Extracted entries START
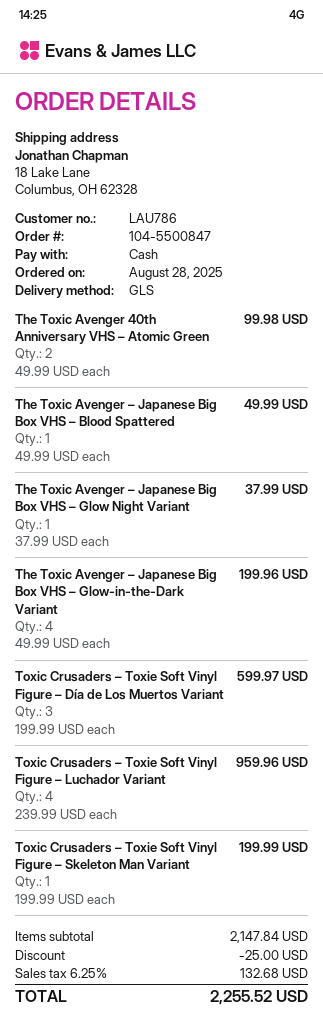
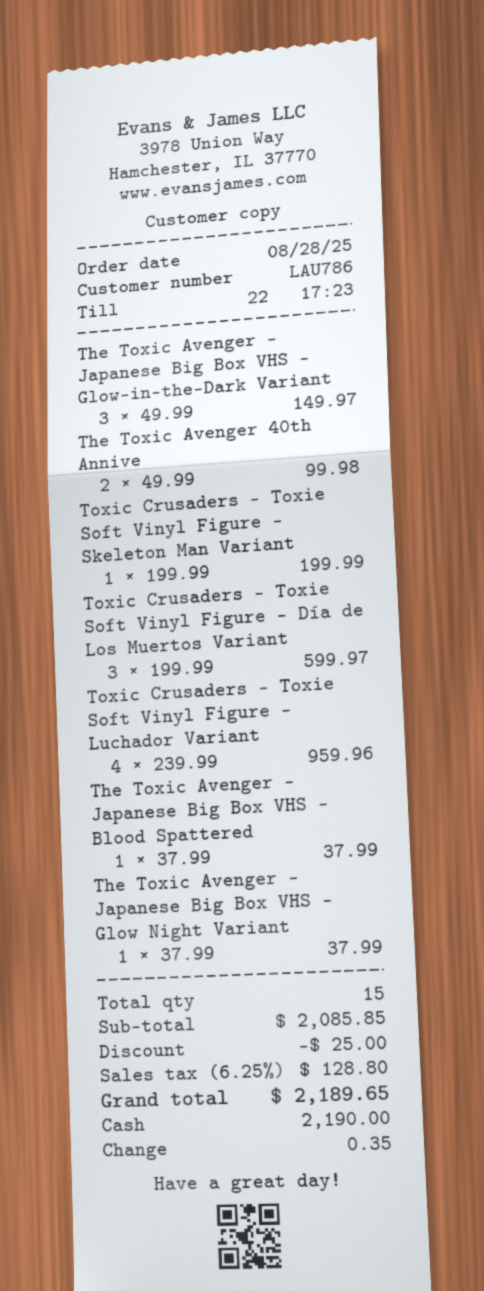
The Toxic Avenger – Japanese Big Box VHS – Blood Spattered: 1 x 49.99 = 49.99 -> 1 x 37.99 = 37.99
The Toxic Avenger – Japanese Big Box VHS – Glow-in-the-Dark Variant: 4 x 49.99 = 199.96 -> 3 x 49.99 = 149.97
subtotal: 2147.84 -> 2085.85
tax: 6.25% = 132.68 -> 6.25% = 128.80
total: 2255.52 -> 2189.65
Extracted entries END
* [What to do]
Go through the listing above and write it out again exactly, dropping the pictures.

* [Solved problem]
The Toxic Avenger – Japanese Big Box VHS – Blood Spattered: 1 x 49.99 = 49.99 -> 1 x 37.99 = 37.99
The Toxic Avenger – Japanese Big Box VHS – Glow-in-the-Dark Variant: 4 x 49.99 = 199.96 -> 3 x 49.99 = 149.97
subtotal: 2147.84 -> 2085.85
tax: 6.25% = 132.68 -> 6.25% = 128.80
total: 2255.52 -> 2189.65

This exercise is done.